What you will do –
Look for the line that has "[313,701,464,716] environment.yml ->" in the material below; please repeat it and every line after it, exactly, up to and including the line that has "[578,846,729,861] environment.yml ->", and nothing else.
╭──
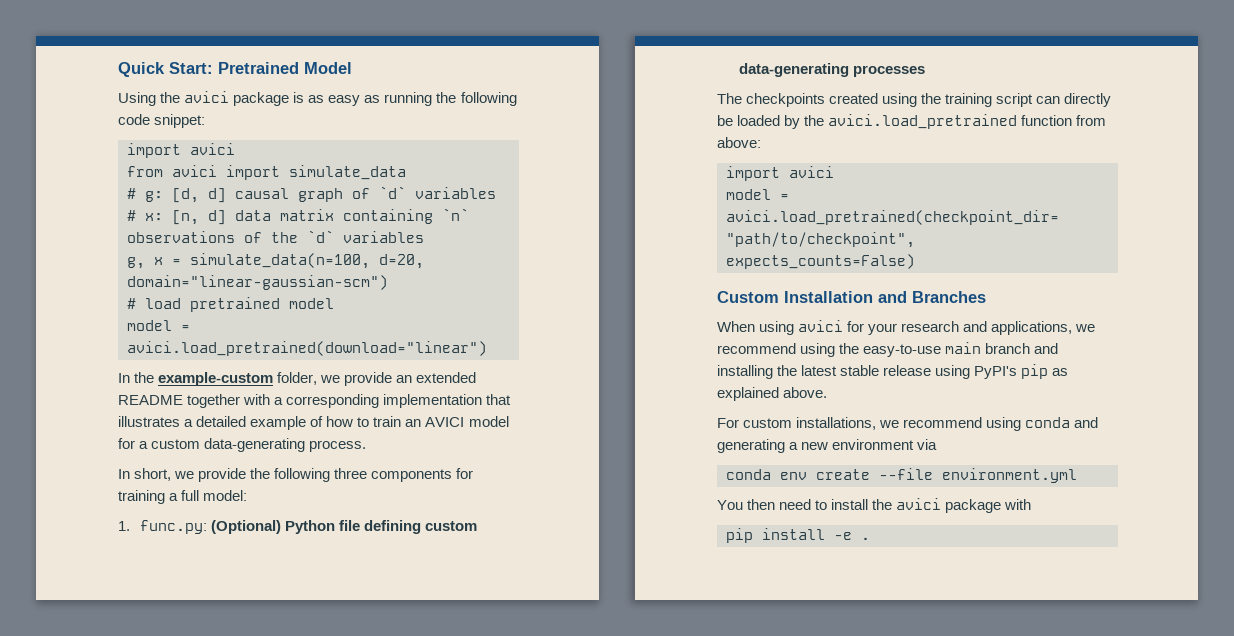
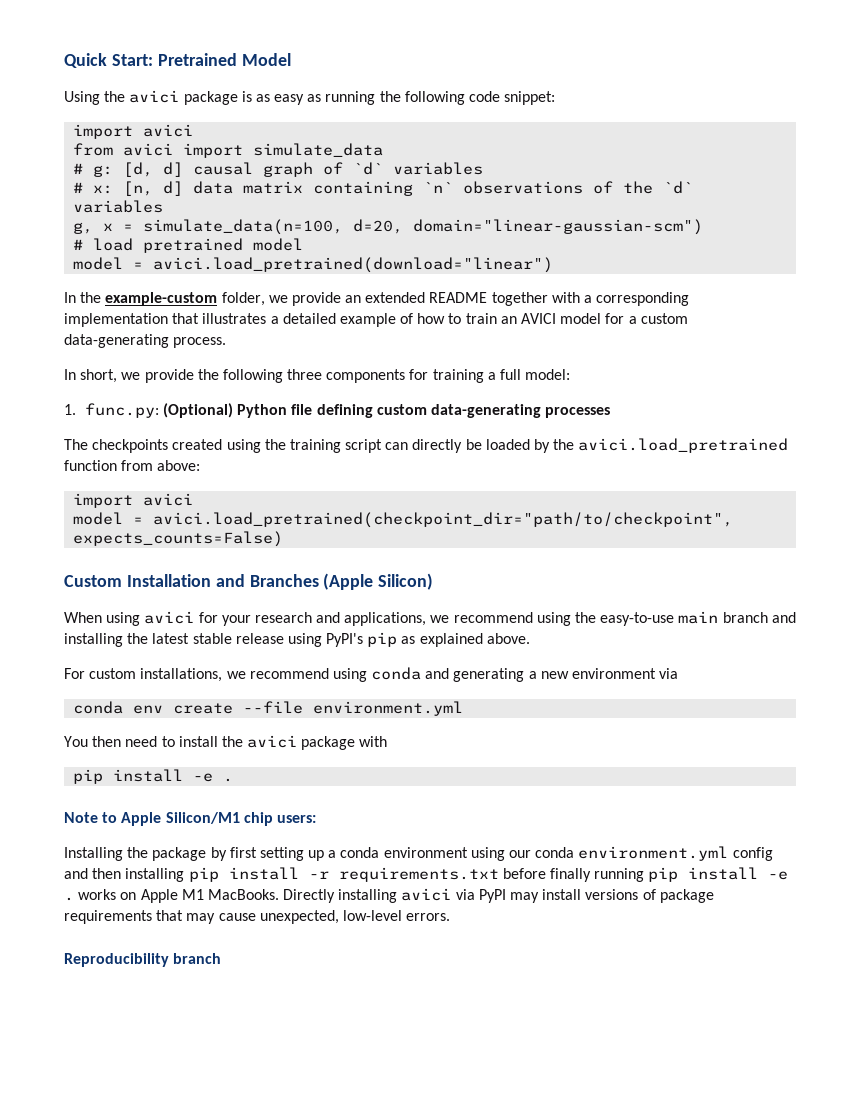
(986, 297) none -> [323,573,434,590] (Apple Silicon)
(870, 538) none -> [64,812,316,826] [64,846,773,861] [64,867,789,882] [64,888,714,903] [64,910,451,924] [64,953,222,967] // Note to Apple Silicon/M1 chip users: // Installing the package by first setting up a conda environment using our conda environment.yml config and then installing pip install -r requirements.txt before finally running pip install -e . works on Apple M1 MacBooks. Directly installing avici via PyPI may install versions of package requirements that may cause unexpected, low-level errors. // Reproducibility branch

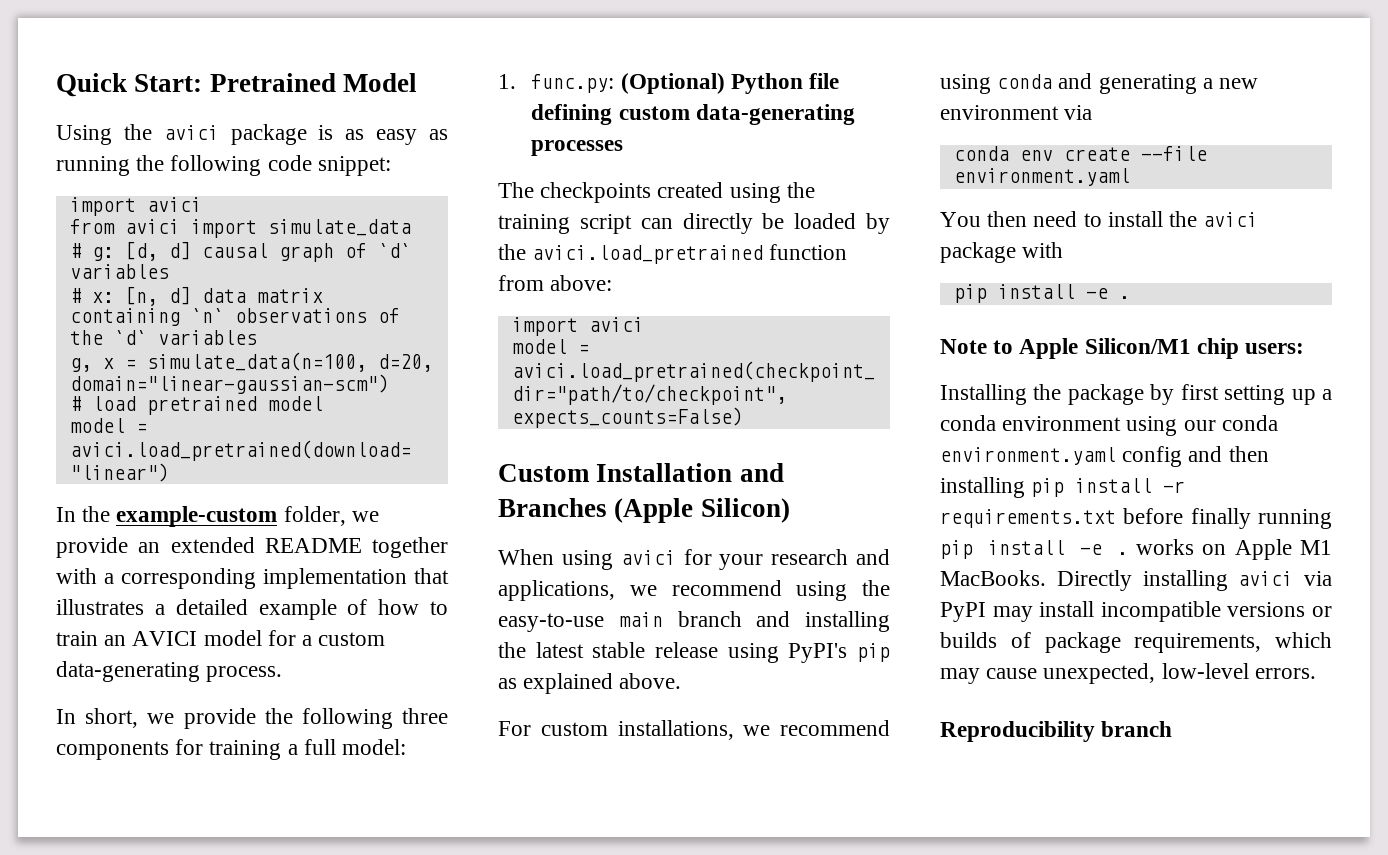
[313,701,464,716] environment.yml -> [953,168,1130,186] environment.yaml
[578,846,729,861] environment.yml -> [940,447,1116,465] environment.yaml
[585,889,714,903] [64,910,184,924] versions of package requirements that -> [1100,601,1332,622] [940,632,1332,653] incompatible versions or builds of package requirements, which

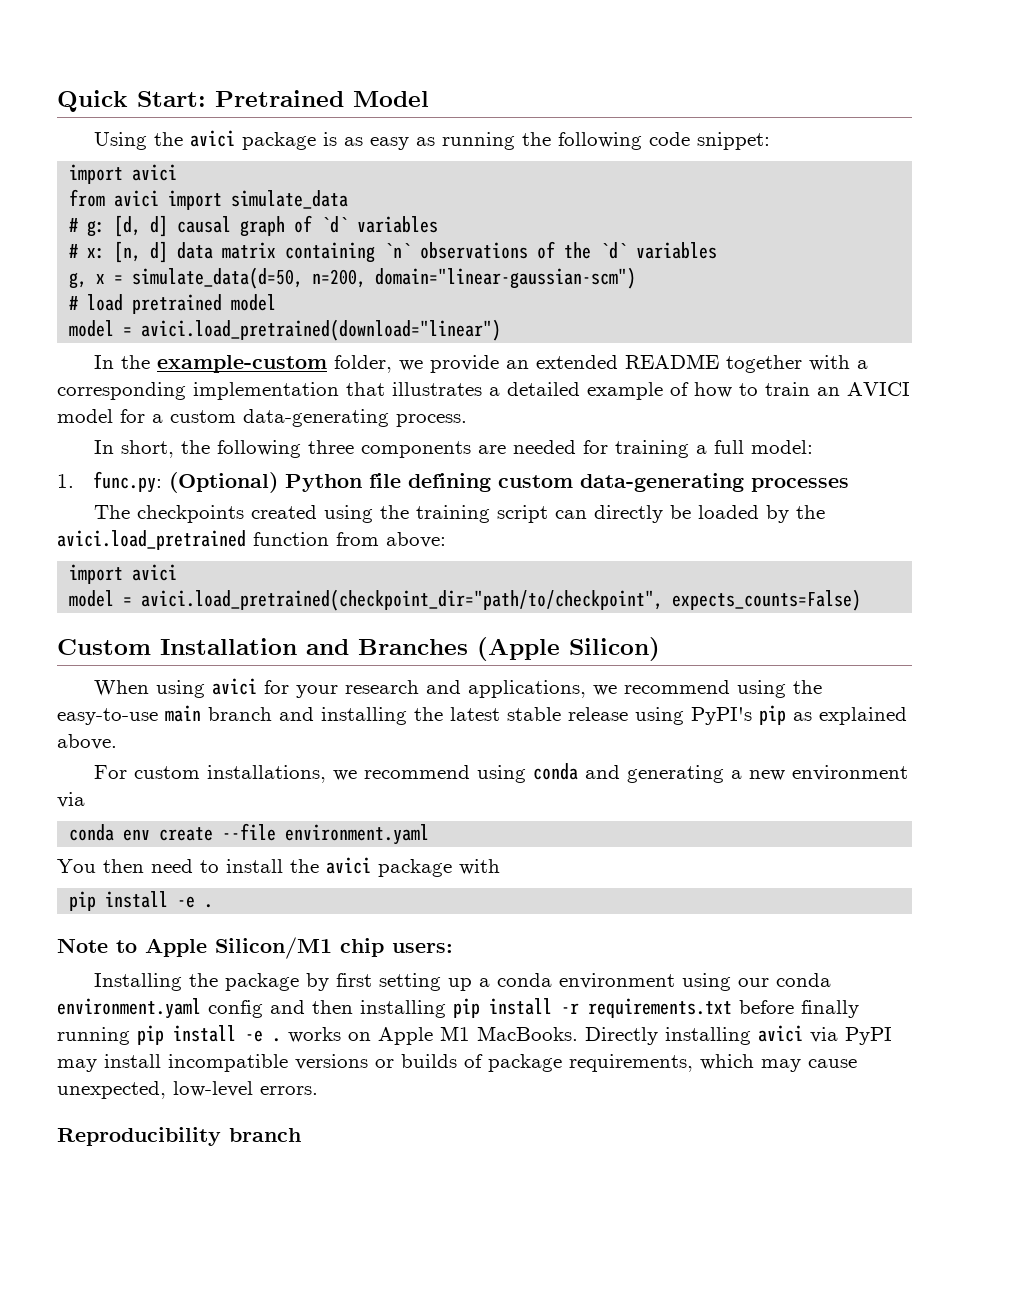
[146,352,433,372] simulate_data(n=100, d=20, -> [132,267,367,289] simulate_data(d=50, n=200,
[147,708,256,729] we provide -> (175, 449) none
(169, 750) none -> [478,440,577,454] are needed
╰──
Problem solution –
[313,701,464,716] environment.yml -> [953,168,1130,186] environment.yaml
[578,846,729,861] environment.yml -> [940,447,1116,465] environment.yaml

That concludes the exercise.